Analysis of robustness of oscillations in models of the mammalian circadian clock.

Abstract

The mammalian circadian clock mechanism features robust generation of ∼24 h rhythmicity under varied levels of the key clock proteins. To identify such robustness, we use bifurcation analysis to examine the models developed by Kim & Forger. At the core of their original ‘single negative feedback’ (SNF) model is a negative feedback loop whereby PER binds to and inhibits its transcriptional activator, BMAL1. For robust oscillations to occur, the dissociation constant of PER:BMAL1 complex, Kd, must be several orders of magnitude smaller than a reasonable expectation of 1-10 nM for this protein complex. We relax this constraint by two modifications: first, by introducing a multistep reaction chain for posttranscriptional modifications of Per mRNA and posttranslational phosphorylations of PER, and second, by replacing the first-order rate law for nuclear degradation of PER by a Michaelis-Menten rate law.
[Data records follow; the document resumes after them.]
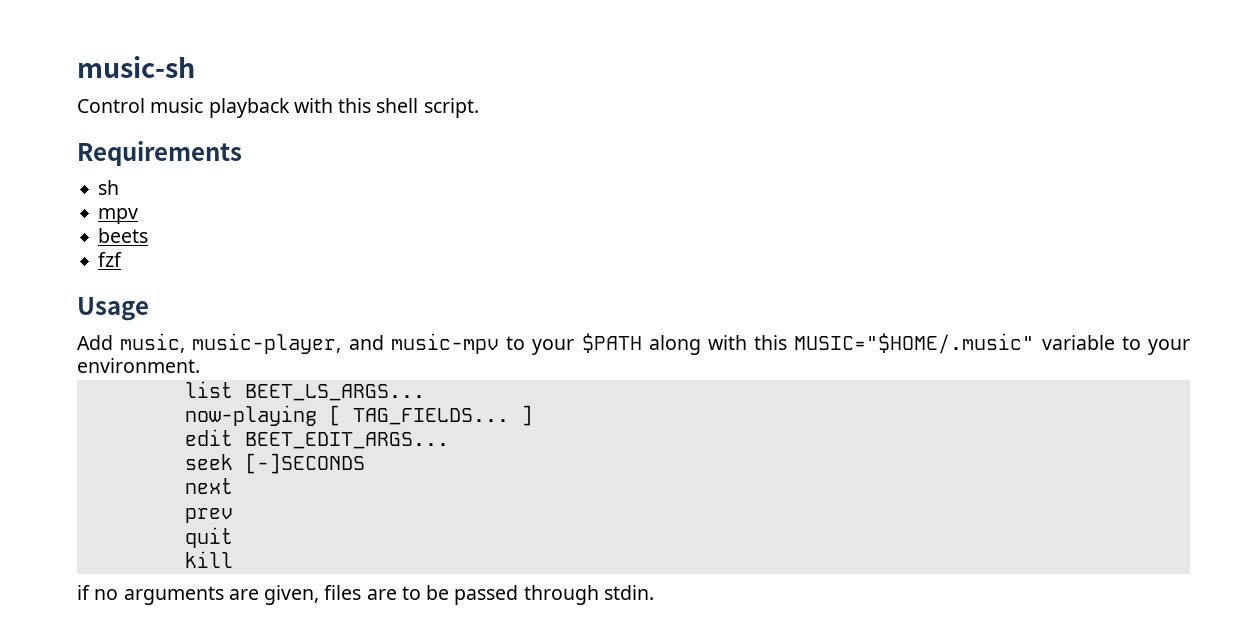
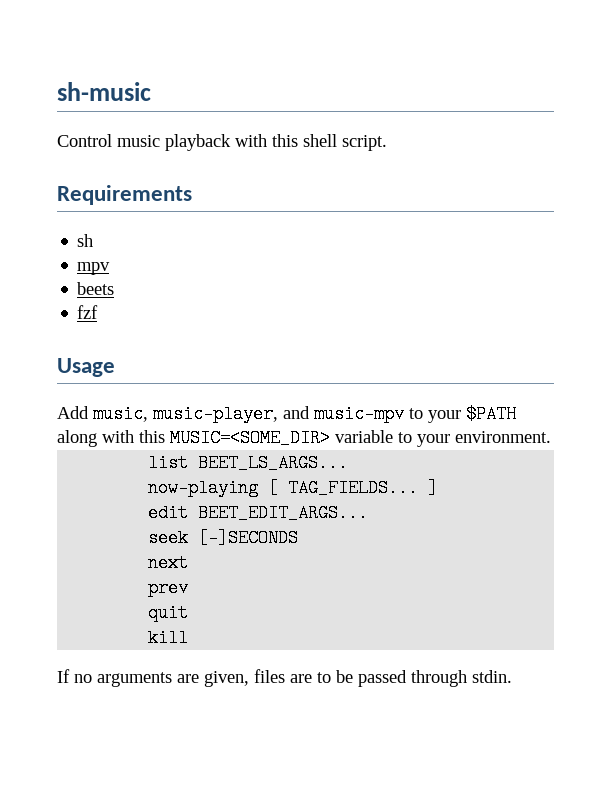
[77,56,195,78] music-sh -> [57,82,151,101] sh-music
[794,333,1035,354] MUSIC="$HOME/.music" -> [170,429,330,447] MUSIC=<SOME_DIR>
[77,585,90,600] if -> [57,669,70,683] If

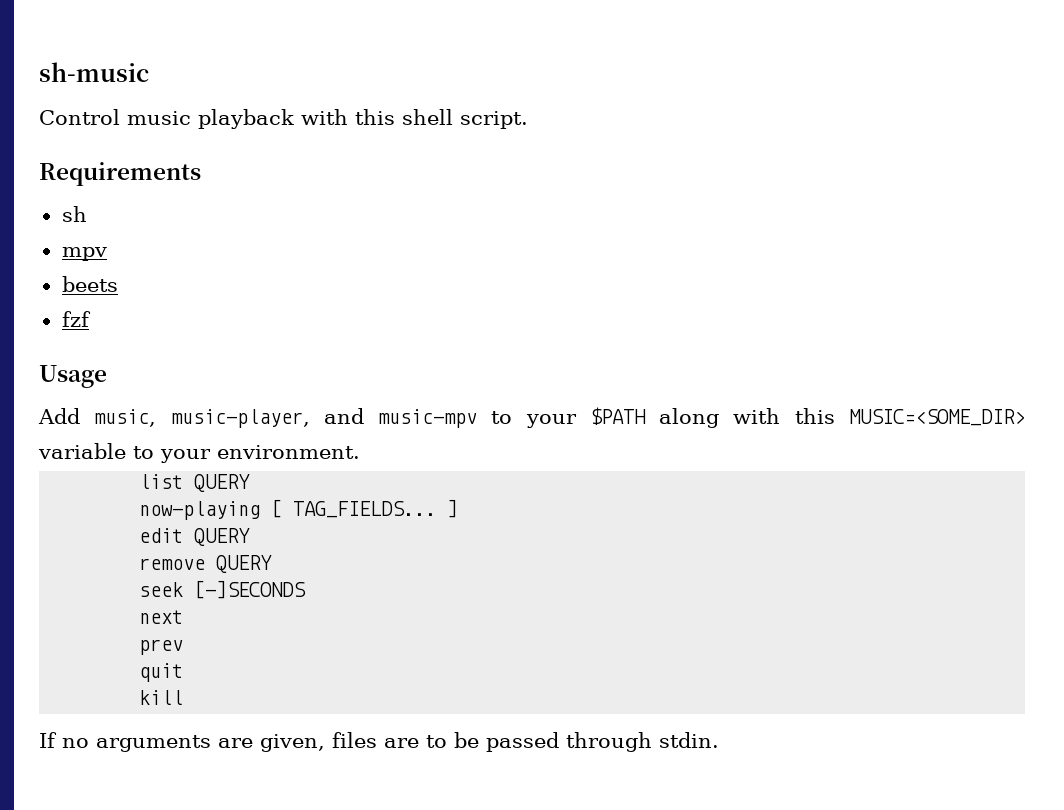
[198,454,349,472] BEET_LS_ARGS... -> [194,474,251,492] QUERY
[198,504,369,522] BEET_EDIT_ARGS... -> [194,528,251,546] [139,555,273,573] QUERY // remove QUERY

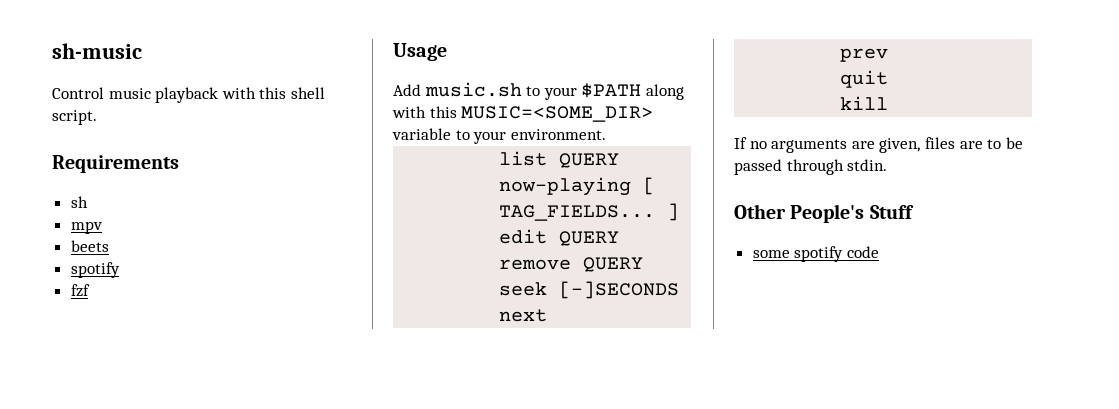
(118, 284) none -> [70,262,120,278] // spotify
[94,408,478,428] music, music-player, and music-mpv -> [424,82,522,97] music.sh
(719, 740) none -> [734,204,914,223] [752,246,879,262] // Other People's Stuff // some spotify code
These modifications lengthen time delays, thereby increasing the maximum allowable Kd for robust oscillations to ∼2 nM. In a third modification, we consider an alternative rate law for Per gene transcription to resolve an unrealistically large transcription rate at very low concentrations of BMAL1. Additionally, we studied extensions of the SNF model to include a second negative feedback loop (involving REV-ERB) or a supplementary positive feedback loop (involving ROR). Contrary to Kim & Forger's observations of these extended models, with our modifications, the supplementary positive feedback loop makes the oscillations more robust than observed in the models with one or two negative feedback loops. However, all three models are similarly robust when accounting for ∼24 h period with Kd≥1 nM. Our results suggest crucial roles of the biochemical details of Per gene expression and provide testable predictions for future studies.